For each of BERT-base and BERT-large, we provide two models with different tokenization methods.

  • For wordpiece models, the texts are first tokenized by MeCab with the Unidic 2.1.2 dictionary and then split into subwords by the WordPiece algorithm. The vocabulary size is 32768.
  • For character models, the texts are first tokenized by MeCab with the Unidic 2.1.2 dictionary and then split into characters. The vocabulary size is 6144.

We used fugashi and unidic-lite packages for the tokenization.
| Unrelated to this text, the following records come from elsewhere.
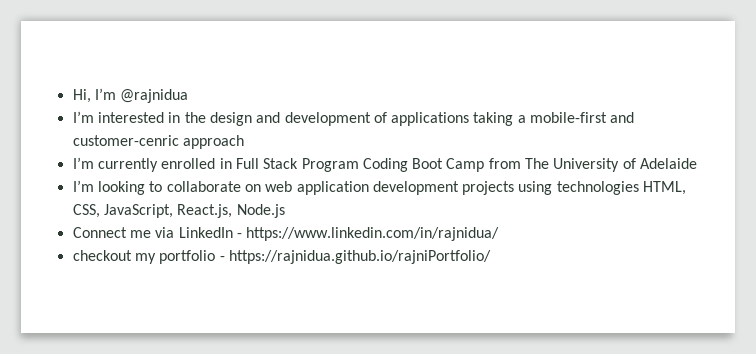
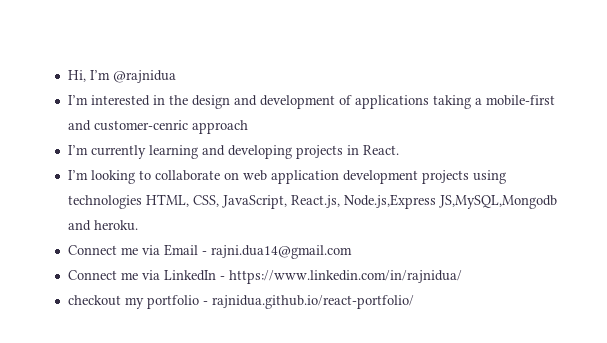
[161,158,698,172] enrolled in Full Stack Program Coding Boot Camp from The University of Adelaide -> [148,145,399,159] learning and developing projects in React.
[236,204,285,218] Node.js -> [343,194,557,209] [67,220,138,231] [67,244,352,259] Node.js,Express JS,MySQL,Mongodb and heroku. // Connect me via Email - rajni.dua14@gmail.com
[228,250,491,264] https://rajnidua.github.io/rajniPortfolio/ -> [211,295,414,309] rajnidua.github.io/react-portfolio/

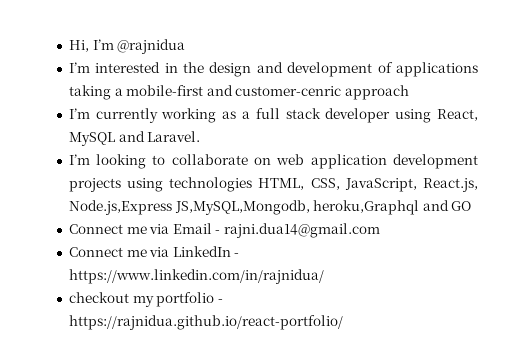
[148,145,399,159] learning and developing projects in React. -> [161,108,478,123] [68,131,201,146] working as a full stack developer using React, MySQL and Laravel.
[438,195,557,209] [67,220,138,231] JS,MySQL,Mongodb and heroku. -> [174,200,472,215] JS,MySQL,Mongodb, heroku,Graphql and GO
[211,295,414,309] rajnidua.github.io/react-portfolio/ -> [68,315,343,330] https://rajnidua.github.io/react-portfolio/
$WORK_DIR/tokenizers/jawiki-20200831/character/vocab.txt">
$ WORK_DIR="$HOME/work/bert-japanese"

# WordPiece (unidic_lite)
$ TOKENIZERS_PARALLELISM=false python train_tokenizer.py \
--input_files $WORK_DIR/corpus/jawiki-20200831/corpus_sampled.txt \
--output_dir $WORK_DIR/tokenizers/jawiki-20200831/wordpiece_unidic_lite \
--tokenizer_type wordpiece \
--mecab_dic_type unidic_lite \
--vocab_size 32768 \
--limit_alphabet 6129 \
--num_unused_tokens 10

# Character
$ head -n 6144 $WORK_DIR/tokenizers/jawiki-20200831/wordpiece_unidic_lite/vocab.txt \
> $WORK_DIR/tokenizers/jawiki-20200831/character/vocab.txt

Training

The models are trained with the same configuration as the original BERT; 512 tokens per instance, 256 instances per batch, and 1M training steps. For training of the MLM (masked language modeling) objective, we introduced whole word masking in which all of the subword tokens corresponding to a single word (tokenized by MeCab) are masked at once.

For training of each model, we used a v3-8 instance of Cloud TPUs provided by TensorFlow Research Cloud program. The training took about 5 days and 14 days for BERT-base and BERT-large models, respectively.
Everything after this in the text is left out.